Exeter is an ancient city, with roots dating all the way back to the Roman times. Mystical, magical and inviting, it’s no surprise that the Queen inventor of magic chose to attend university here. Yes, JK Rowling herself studied at Exeter, long before she dreamt up the world of Harry Potter. Here, she read a degree in Classics and French- the same as me! As a result of her time in the capital of Devon, you don’t have to search far to find the influence this period of her life had on her work. And perhaps my favourite spot of all Harry Potter locations in Exeter is 10 Cathedral Close, reputedly the inspiration for the Room of Requirement.
10 Cathedral Close: A History
Since it inception, 10 Cathedral Close has been under the ownership and management of the church. Now a listed building, it was once called ‘home’ by the Chancellor of the Cathedral, as well as the Archdeacons of Totnes and Barnstaple among other important ecclesiastical figures.
Set in the very heart of the city, just a stone’s throw away from Exeter Cathedral, the area has been in use since at least Roman times.

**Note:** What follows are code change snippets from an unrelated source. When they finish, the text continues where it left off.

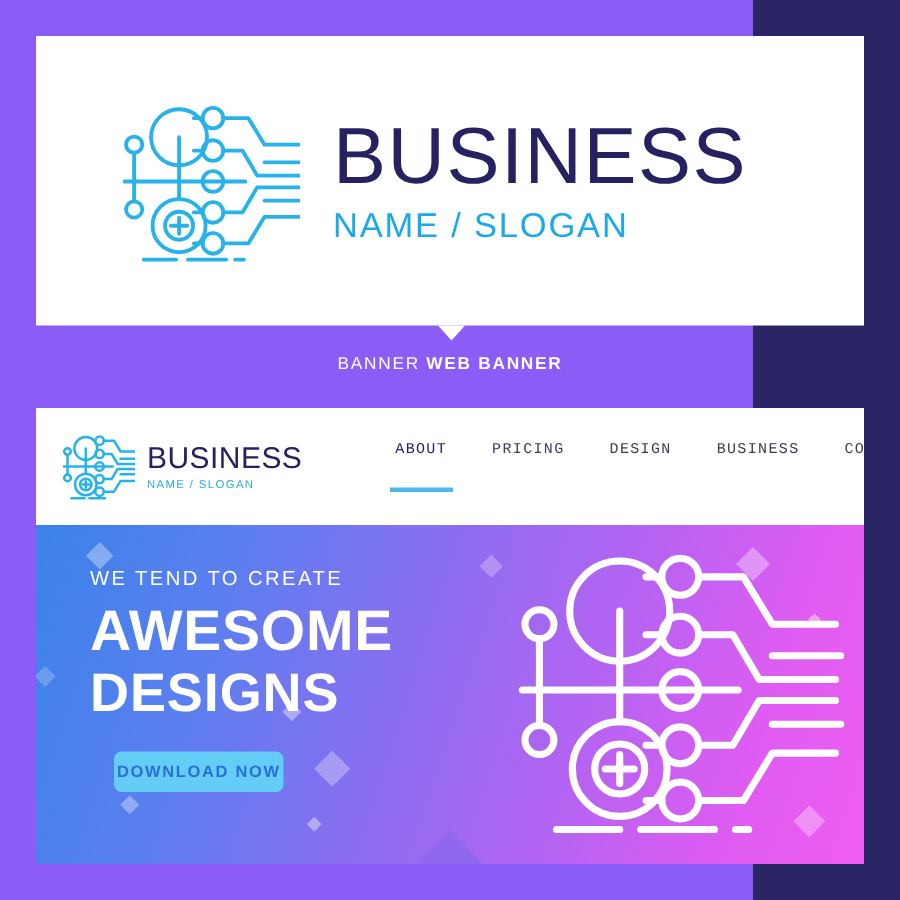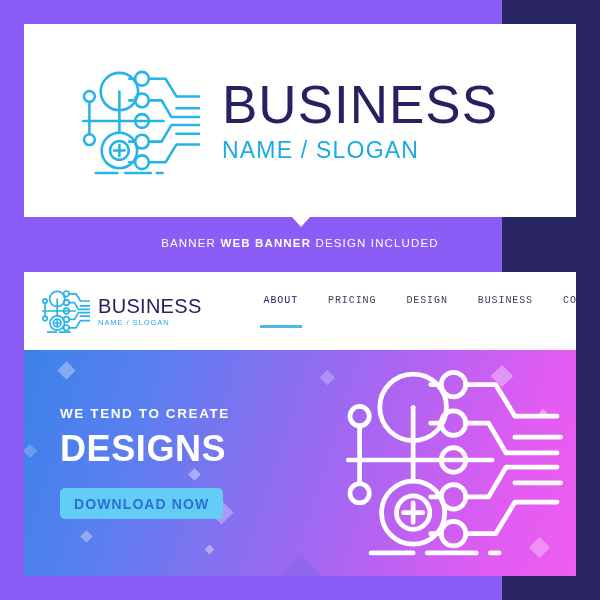"DESIGN INCLUDED" span { html: <span> DESIGN INCLUDED</span> -> none }
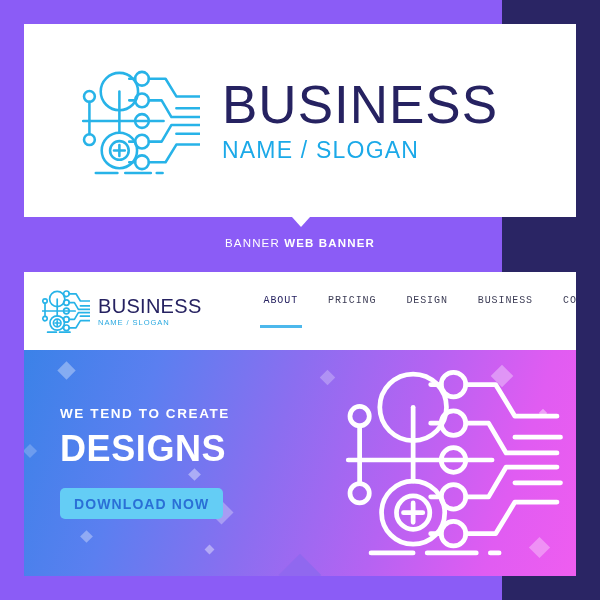"WE TEND TO CREATE" .hero-kicker { font-weight: bold -> normal; margin-top: 28px -> none }
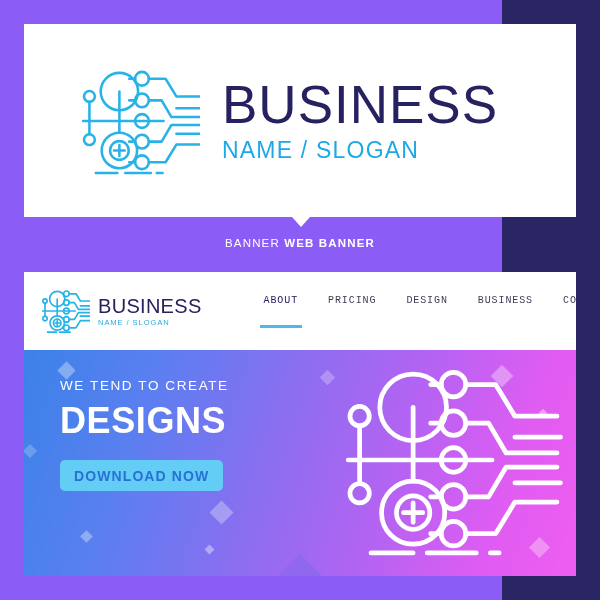"AWESOME" div.hero-head { html: none -> <div>AWESOME</div> }
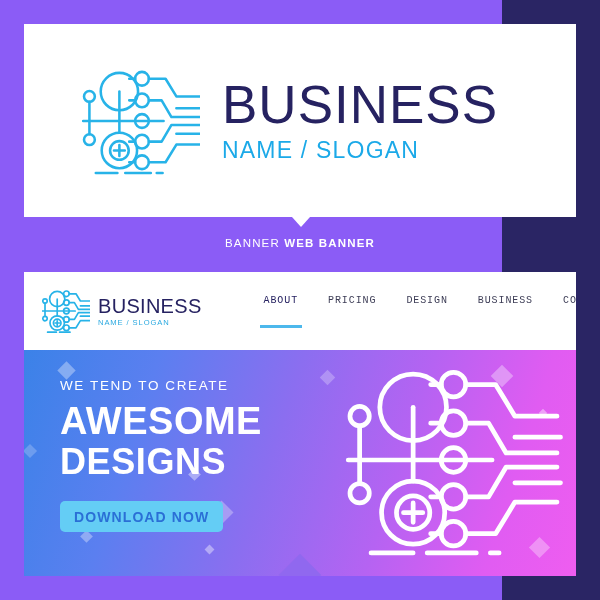"DOWNLOAD NOW" .hero-btn { font-size: 14px -> 11px; margin-left: none -> 16px; padding: 8px 14px 7px -> 8px 2px 7px }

Records and archaeological records suggest that two millennia ago, the area was used to house a Basilica and Bath House.
The property of number 10 itself dates back hundreds of years. During the middle ages, it was in use as a home for important local church members. Today, it houses the Cathedral Deacon. While parts of the building date all the way back to the 14th Century, you really visit the house to see is its magnificent oak door.
In fact, this is the only part of number 10 accessible to the public! Though the actual door is small in size, it’s still well worth a look, if only to admire the intricate craftsmanship. The door dates all the way back to 1600 and is set in a frame of volcanic stone. The coat of arms depicted in stone above the doorway is that of Bishop Cotton.

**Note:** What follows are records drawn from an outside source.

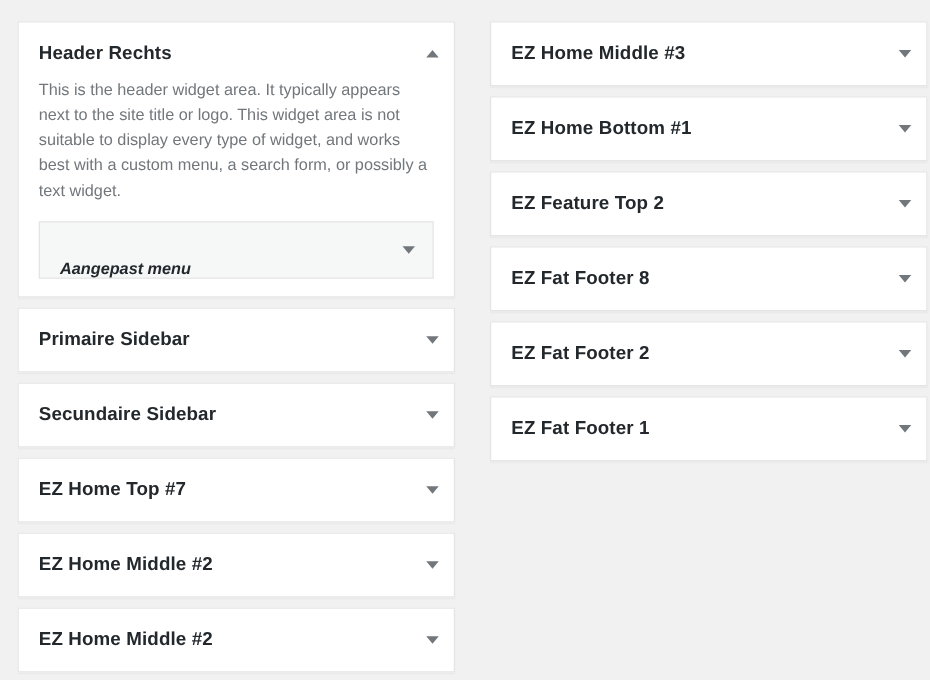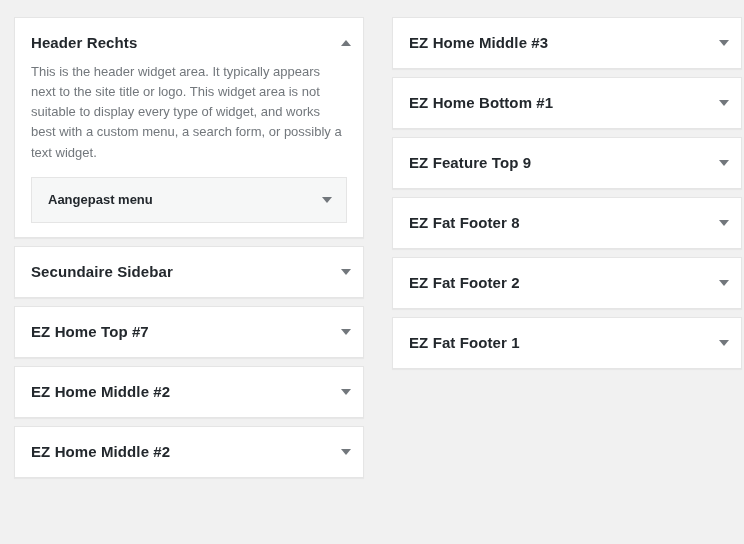"EZ Feature Top 9" h2.widget-area-title { text: 9 -> 2 }
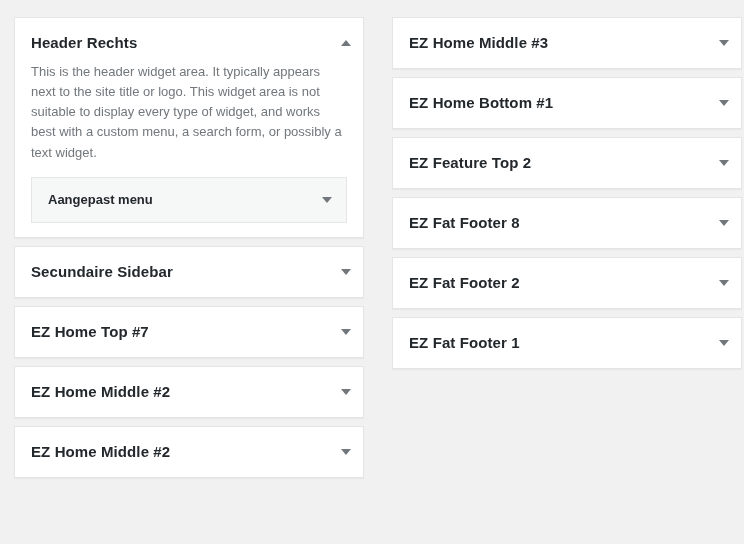"Aangepast menu" .widget-item { align-items: center -> flex-end; font-style: none -> italic }
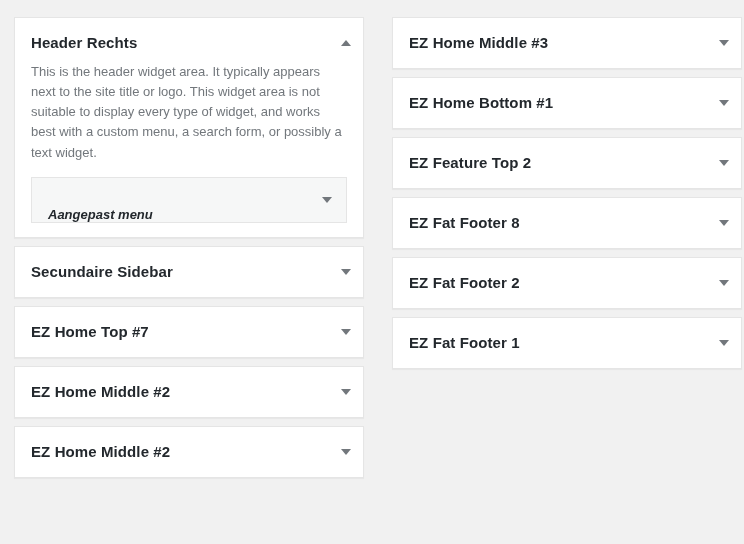"Primaire Sidebar" div.widget-area { html: none -> <div> <div> <h2>Primaire Sidebar</h2> <span></span> </div> </div> }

Visiting No. 10 Cathedral Close
With few markers and not so much as a hint of a door number anywhere in sight, I set out in search of number 10. Luckily, I didn’t need sorcery to reveal what was clearly the oldest door on the block. For the Devon Oak studded door is finely carved, and should be visited while in Exeter- if only to snap a quick photo! Today, the door draws in countless artists and photographers, all hoping to capture the beauty of the artifact for themselves.

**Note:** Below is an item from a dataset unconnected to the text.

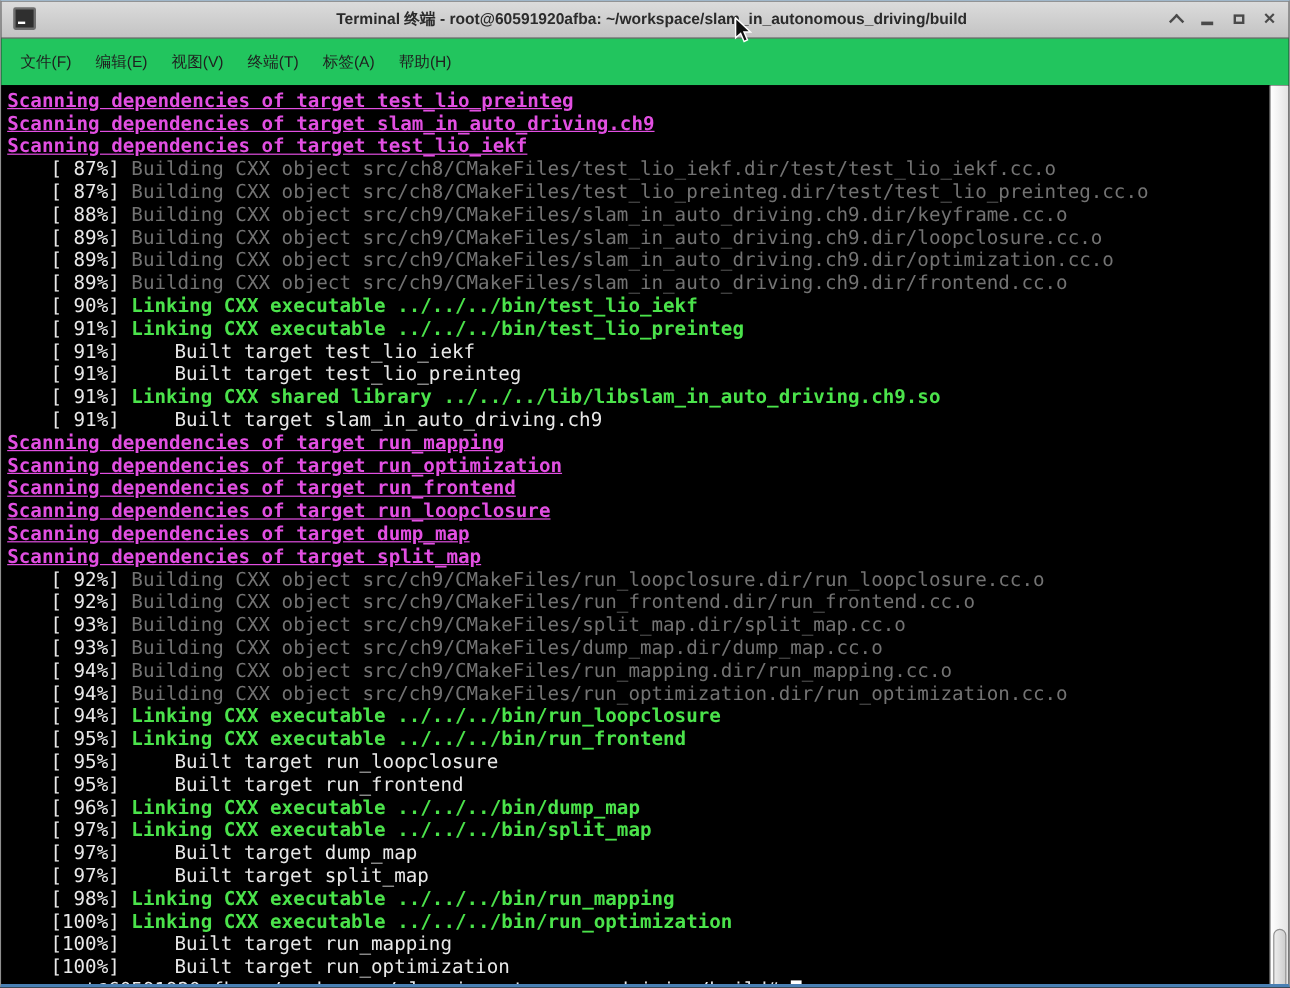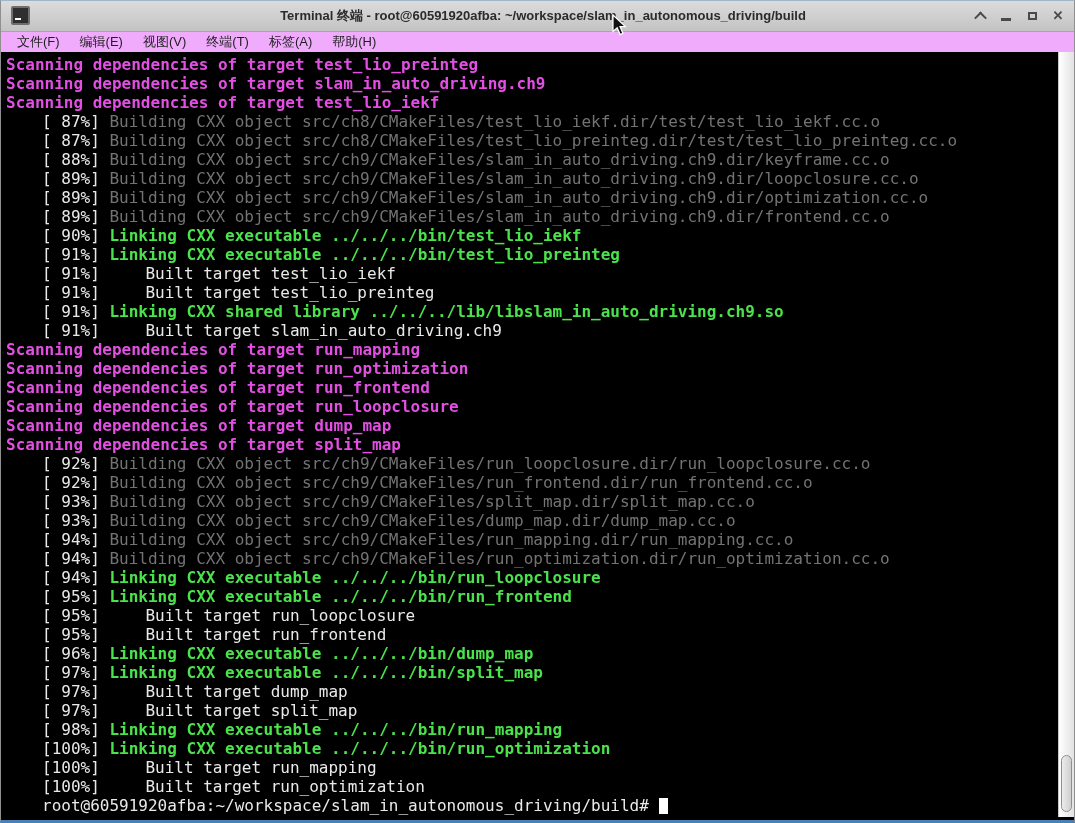"文件(F)" .menubar { background: #f0abfc -> #22c55e; height: 20px -> 39px }
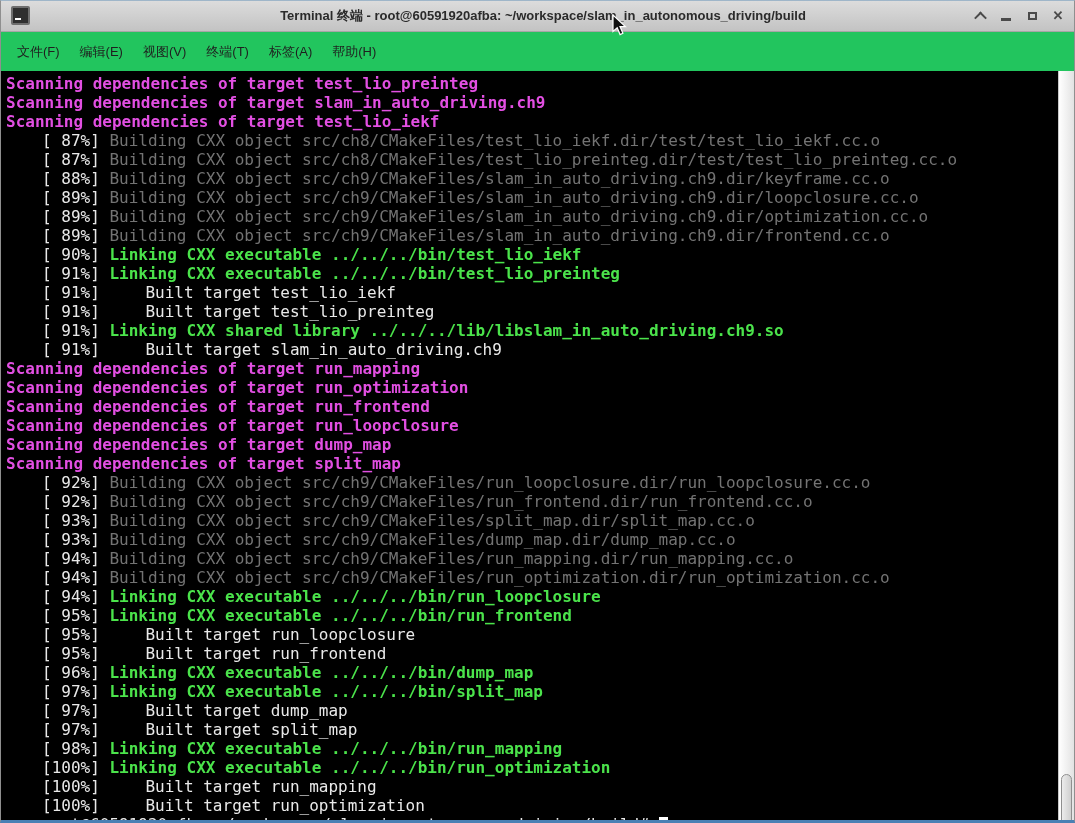"Scanning dependencies of target" .c-magenta { text-decoration: none -> underline }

JK Rowling has never specifically stated that the door inspired the Room of Requirement. But, due to Number 10’s similarities with the fictional door, there has been plenty of speculation. And whether you want to believe the story or not, you have to admit that it makes for a nice tale (and a good bit of sight seeing!)
Sadly, the rest of the building is closed to the public and so must be admired from the outside. A quick peek inside the door reveals a leafy courtyard, cobbled lane and I’m sure countless more treasures. The Building is Grade I listed, meaning that the door will hopefully be there for decades, if not centuries, to come.